BEGIN RECORDS FOR THIS TASK

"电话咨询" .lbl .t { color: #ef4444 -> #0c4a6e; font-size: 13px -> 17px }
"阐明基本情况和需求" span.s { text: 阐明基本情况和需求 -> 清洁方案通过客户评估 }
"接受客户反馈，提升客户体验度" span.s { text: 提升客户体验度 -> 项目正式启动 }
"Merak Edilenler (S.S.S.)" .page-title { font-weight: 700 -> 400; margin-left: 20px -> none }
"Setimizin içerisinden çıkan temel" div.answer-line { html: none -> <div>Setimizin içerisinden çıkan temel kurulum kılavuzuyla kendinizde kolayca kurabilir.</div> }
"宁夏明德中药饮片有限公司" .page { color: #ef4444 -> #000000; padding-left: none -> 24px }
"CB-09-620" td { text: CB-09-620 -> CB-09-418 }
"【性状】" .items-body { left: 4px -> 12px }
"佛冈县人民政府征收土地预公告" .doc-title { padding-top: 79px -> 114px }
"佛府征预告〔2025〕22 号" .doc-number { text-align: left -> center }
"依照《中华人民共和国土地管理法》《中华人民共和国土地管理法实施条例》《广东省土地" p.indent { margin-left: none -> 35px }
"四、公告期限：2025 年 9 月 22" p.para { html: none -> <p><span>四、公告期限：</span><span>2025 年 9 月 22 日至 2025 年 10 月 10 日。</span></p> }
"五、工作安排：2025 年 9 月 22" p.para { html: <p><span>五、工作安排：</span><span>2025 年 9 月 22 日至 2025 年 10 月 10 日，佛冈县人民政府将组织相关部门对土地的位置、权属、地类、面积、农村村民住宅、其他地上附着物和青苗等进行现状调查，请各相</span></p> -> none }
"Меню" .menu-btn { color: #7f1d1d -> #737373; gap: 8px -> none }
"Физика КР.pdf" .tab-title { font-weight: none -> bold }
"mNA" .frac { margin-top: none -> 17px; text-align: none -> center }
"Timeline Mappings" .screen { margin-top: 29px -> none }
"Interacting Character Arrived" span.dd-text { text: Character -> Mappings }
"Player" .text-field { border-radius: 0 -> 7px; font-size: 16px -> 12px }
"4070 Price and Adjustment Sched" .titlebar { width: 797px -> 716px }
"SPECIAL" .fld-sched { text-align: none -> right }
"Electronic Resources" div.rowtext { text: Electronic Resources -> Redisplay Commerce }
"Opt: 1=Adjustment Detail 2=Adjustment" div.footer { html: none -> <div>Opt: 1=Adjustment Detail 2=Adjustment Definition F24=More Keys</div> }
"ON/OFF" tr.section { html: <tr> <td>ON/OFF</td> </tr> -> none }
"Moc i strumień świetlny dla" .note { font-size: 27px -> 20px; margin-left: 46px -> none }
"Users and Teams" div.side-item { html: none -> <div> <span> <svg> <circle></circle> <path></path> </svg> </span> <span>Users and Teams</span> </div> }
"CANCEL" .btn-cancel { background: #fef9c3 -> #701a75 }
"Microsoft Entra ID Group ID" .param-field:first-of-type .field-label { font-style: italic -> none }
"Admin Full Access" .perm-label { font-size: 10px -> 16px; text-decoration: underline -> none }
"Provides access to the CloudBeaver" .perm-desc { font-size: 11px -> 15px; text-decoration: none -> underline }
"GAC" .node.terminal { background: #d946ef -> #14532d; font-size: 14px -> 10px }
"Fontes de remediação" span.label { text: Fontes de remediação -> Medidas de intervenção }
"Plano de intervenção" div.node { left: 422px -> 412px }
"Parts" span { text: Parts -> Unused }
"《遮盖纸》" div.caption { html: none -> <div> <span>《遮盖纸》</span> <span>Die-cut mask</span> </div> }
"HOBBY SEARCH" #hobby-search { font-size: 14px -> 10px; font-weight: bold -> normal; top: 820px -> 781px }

END RECORDS FOR THIS TASK

**EXERCISE INSTRUCTIONS**
Line by line, write out the records above exactly.

**RESPONSE TO THIS EXERCISE**
"电话咨询" .lbl .t { color: #ef4444 -> #0c4a6e; font-size: 13px -> 17px }
"阐明基本情况和需求" span.s { text: 阐明基本情况和需求 -> 清洁方案通过客户评估 }
"接受客户反馈，提升客户体验度" span.s { text: 提升客户体验度 -> 项目正式启动 }
"Merak Edilenler (S.S.S.)" .page-title { font-weight: 700 -> 400; margin-left: 20px -> none }
"Setimizin içerisinden çıkan temel" div.answer-line { html: none -> <div>Setimizin içerisinden çıkan temel kurulum kılavuzuyla kendinizde kolayca kurabilir.</div> }
"宁夏明德中药饮片有限公司" .page { color: #ef4444 -> #000000; padding-left: none -> 24px }
"CB-09-620" td { text: CB-09-620 -> CB-09-418 }
"【性状】" .items-body { left: 4px -> 12px }
"佛冈县人民政府征收土地预公告" .doc-title { padding-top: 79px -> 114px }
"佛府征预告〔2025〕22 号" .doc-number { text-align: left -> center }
"依照《中华人民共和国土地管理法》《中华人民共和国土地管理法实施条例》《广东省土地" p.indent { margin-left: none -> 35px }
"四、公告期限：2025 年 9 月 22" p.para { html: none -> <p><span>四、公告期限：</span><span>2025 年 9 月 22 日至 2025 年 10 月 10 日。</span></p> }
"五、工作安排：2025 年 9 月 22" p.para { html: <p><span>五、工作安排：</span><span>2025 年 9 月 22 日至 2025 年 10 月 10 日，佛冈县人民政府将组织相关部门对土地的位置、权属、地类、面积、农村村民住宅、其他地上附着物和青苗等进行现状调查，请各相</span></p> -> none }
"Меню" .menu-btn { color: #7f1d1d -> #737373; gap: 8px -> none }
"Физика КР.pdf" .tab-title { font-weight: none -> bold }
"mNA" .frac { margin-top: none -> 17px; text-align: none -> center }
"Timeline Mappings" .screen { margin-top: 29px -> none }
"Interacting Character Arrived" span.dd-text { text: Character -> Mappings }
"Player" .text-field { border-radius: 0 -> 7px; font-size: 16px -> 12px }
"4070 Price and Adjustment Sched" .titlebar { width: 797px -> 716px }
"SPECIAL" .fld-sched { text-align: none -> right }
"Electronic Resources" div.rowtext { text: Electronic Resources -> Redisplay Commerce }
"Opt: 1=Adjustment Detail 2=Adjustment" div.footer { html: none -> <div>Opt: 1=Adjustment Detail 2=Adjustment Definition F24=More Keys</div> }
"ON/OFF" tr.section { html: <tr> <td>ON/OFF</td> </tr> -> none }
"Moc i strumień świetlny dla" .note { font-size: 27px -> 20px; margin-left: 46px -> none }
"Users and Teams" div.side-item { html: none -> <div> <span> <svg> <circle></circle> <path></path> </svg> </span> <span>Users and Teams</span> </div> }
"CANCEL" .btn-cancel { background: #fef9c3 -> #701a75 }
"Microsoft Entra ID Group ID" .param-field:first-of-type .field-label { font-style: italic -> none }
"Admin Full Access" .perm-label { font-size: 10px -> 16px; text-decoration: underline -> none }
"Provides access to the CloudBeaver" .perm-desc { font-size: 11px -> 15px; text-decoration: none -> underline }
"GAC" .node.terminal { background: #d946ef -> #14532d; font-size: 14px -> 10px }
"Fontes de remediação" span.label { text: Fontes de remediação -> Medidas de intervenção }
"Plano de intervenção" div.node { left: 422px -> 412px }
"Parts" span { text: Parts -> Unused }
"《遮盖纸》" div.caption { html: none -> <div> <span>《遮盖纸》</span> <span>Die-cut mask</span> </div> }
"HOBBY SEARCH" #hobby-search { font-size: 14px -> 10px; font-weight: bold -> normal; top: 820px -> 781px }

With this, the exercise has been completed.